A number of factors affect resistance structure of host populations as reviewed by Burdon (1987). It is difficult to explain our results as the variation pattern observed represents the interaction between host plants and Japanese races of pathogen, not the races prevailing in the natural habitat of host plants. Yet, the above results seem to reflect the consequences of certain kinds of natural selection. The genetic basis for BB resistance operating in our study populations cannot be elucidated well. A preliminary study, however, has suggested that at least one dominant gene which confers general resistance to all four Japanese races segregates in Thai wild populations.
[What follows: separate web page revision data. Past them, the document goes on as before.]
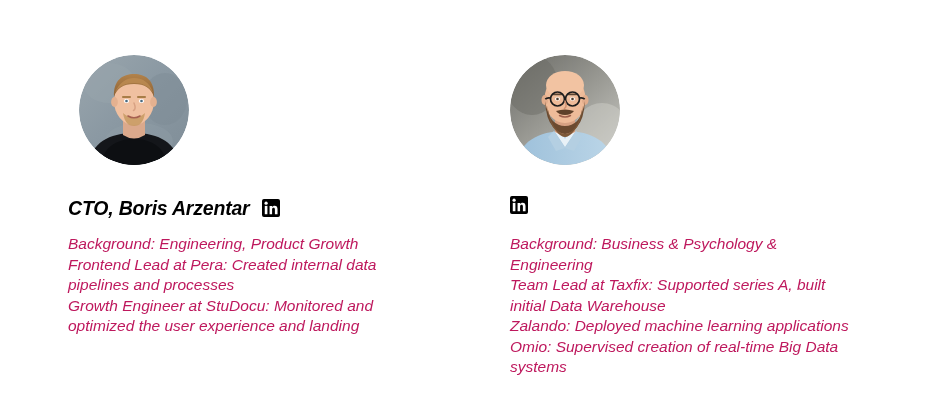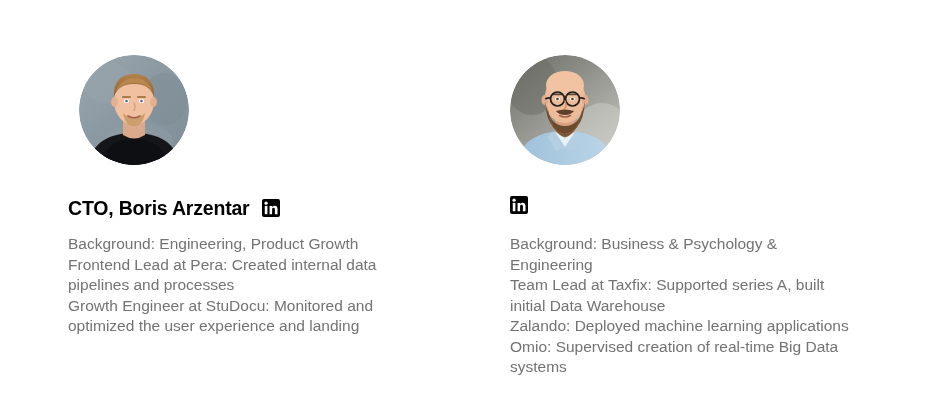--- a/index.html
+++ b/index.html
@@ -19,6 +19,7 @@
     width: 804px;
     height: 412px;
     box-sizing: border-box;
+    font-style: italic;
   }
 
   .profile-card {

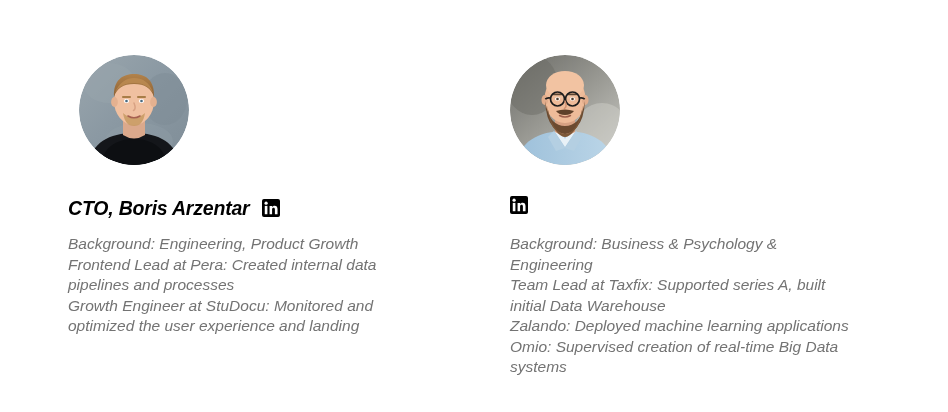--- a/index.html
+++ b/index.html
@@ -78,7 +78,7 @@
     width: 345px;
     font-size: 15.5px;
     line-height: 20.5px;
-    color: #737373;
+    color: #be185d;
     white-space: pre-wrap;
   }
   .profile-card.col-2 .bio { width: 350px; }

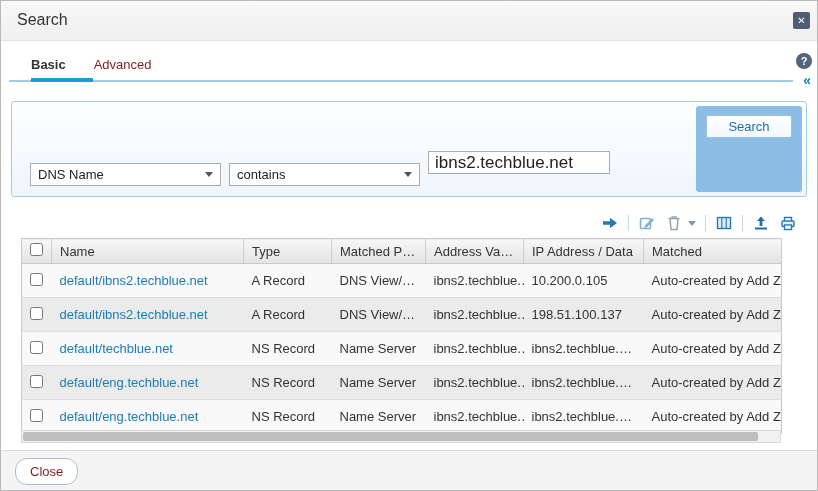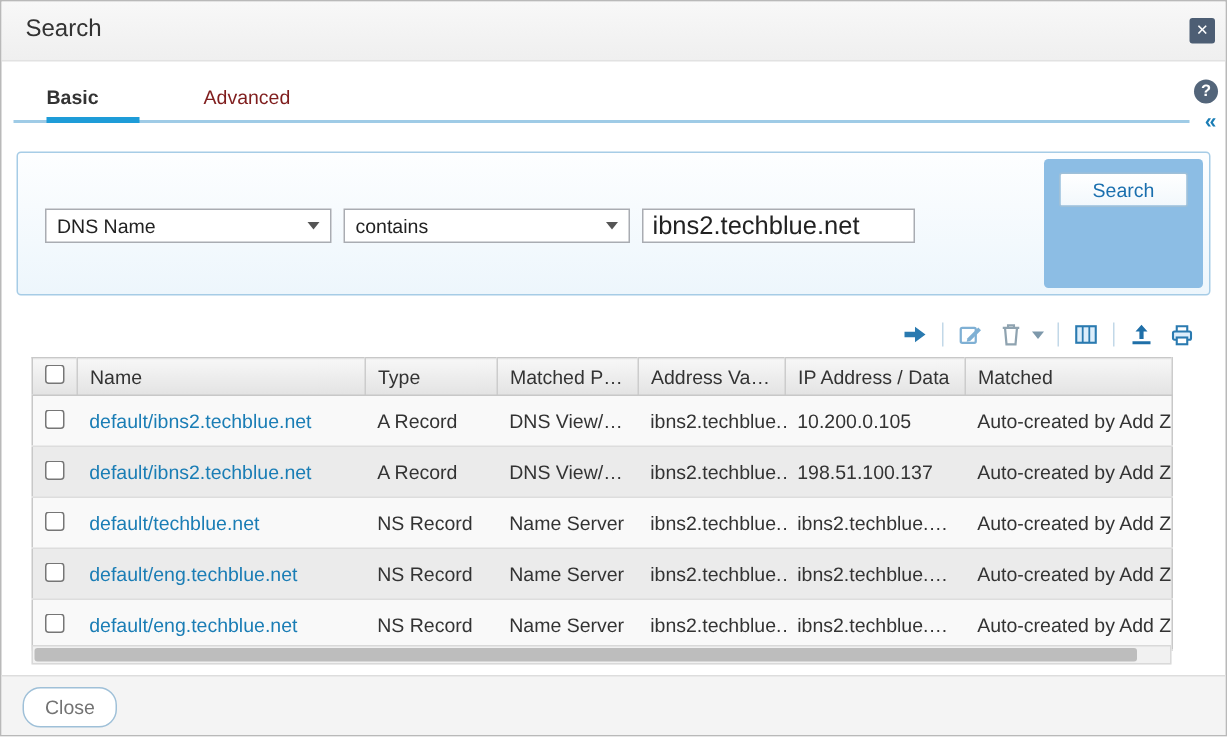--- a/index.html
+++ b/index.html
@@ -33,7 +33,7 @@
     cursor: pointer;
   }
   
-  .tabbar { position: absolute; top: 56px; left: 30px; display: flex; gap: 70px; }
+  .tabbar { position: absolute; top: 56px; left: 30px; display: flex; gap: 28px; }
   .tab { font-size: 13px; cursor: pointer; }
   .tab.active { color: #333; font-weight: bold; }
   .tab.inactive { color: #7f1d1d; }

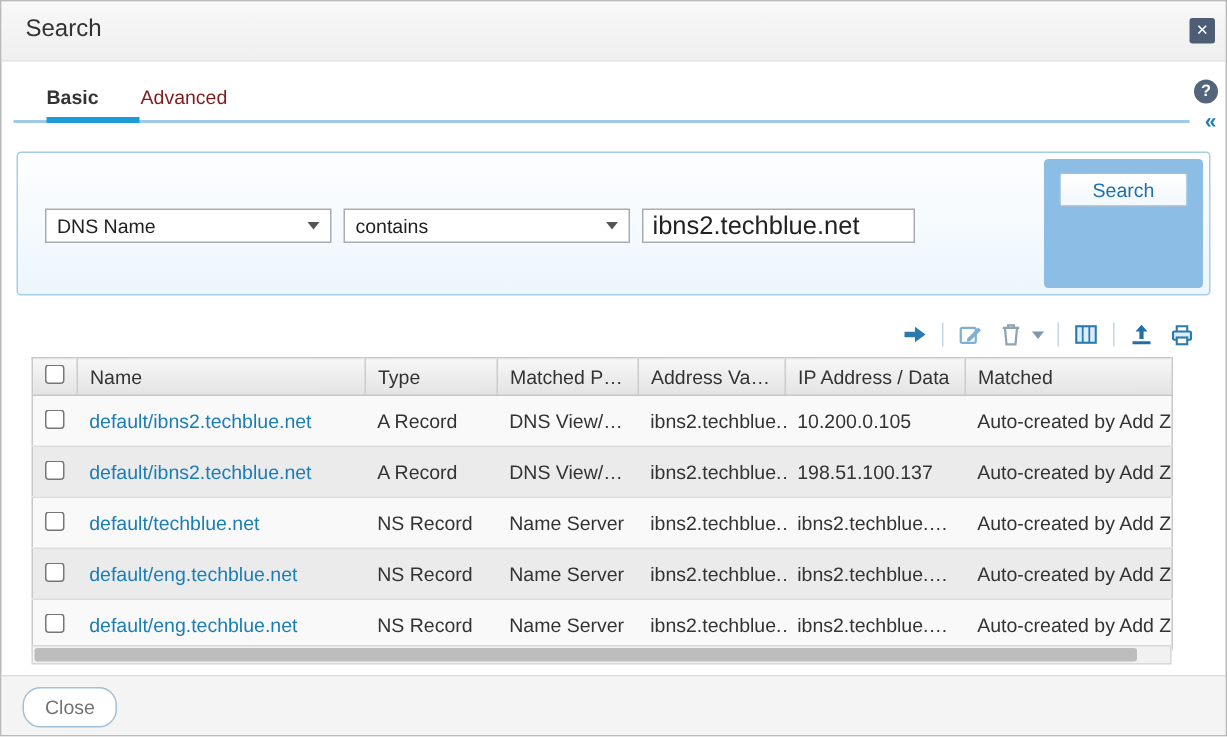--- a/index.html
+++ b/index.html
@@ -69,7 +69,7 @@
     width: 191px; height: 23px;
     background: #fff; border: 1px solid #a9acb2;
     display: flex; align-items: center; justify-content: space-between;
-    padding: 0 7px; font-size: 13px; color: #222; cursor: pointer;
+    padding: 0 7px; font-size: 13px; color: #222; cursor: pointer; margin-top: 24px;
   }
   .select-arrow {
     width: 0; height: 0;

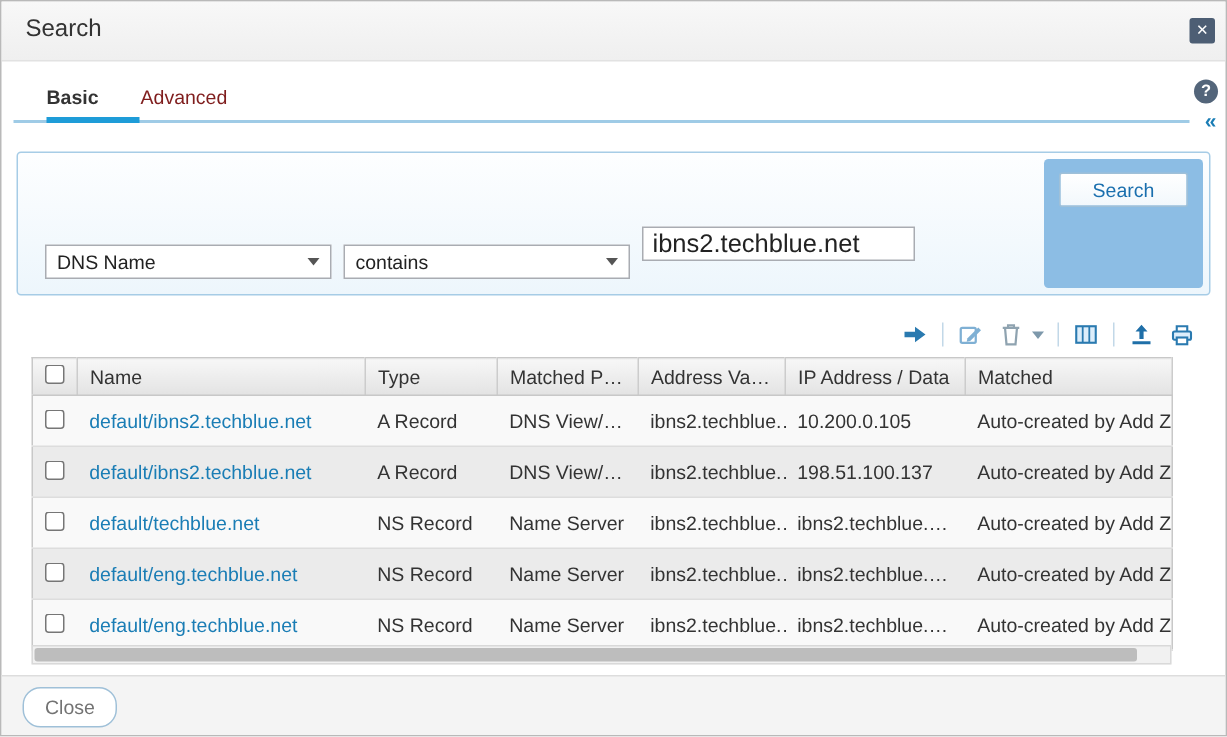--- a/index.html
+++ b/index.html
@@ -149,7 +149,7 @@
     position: absolute; left: 14px; top: 7px;
     padding: 5px 14px;
     background: #fff; border: 1px solid #9fc0d8; border-radius: 12px;
-    color: #737373; font-size: 13px; font-family: "Liberation Sans", sans-serif;
+    color: #7f1d1d; font-size: 13px; font-family: "Liberation Sans", sans-serif;
     cursor: pointer;
   }
 </style>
Probably because of its wide spectrum of resistance, BB resistance genotypes detected in the present study must have been subjected to selection in their natural habitats.
References
Burdon, J.J., 1987. Diseases and Plant Population Biology. Cambridge University Press, Cambridge. pp. 208.
Morishima, H. and P. Barbier, 1990. Mating system and genetic structure of natural populations in wild rice Oryza rufipogon. Plant Species Biol. 5: 31-39.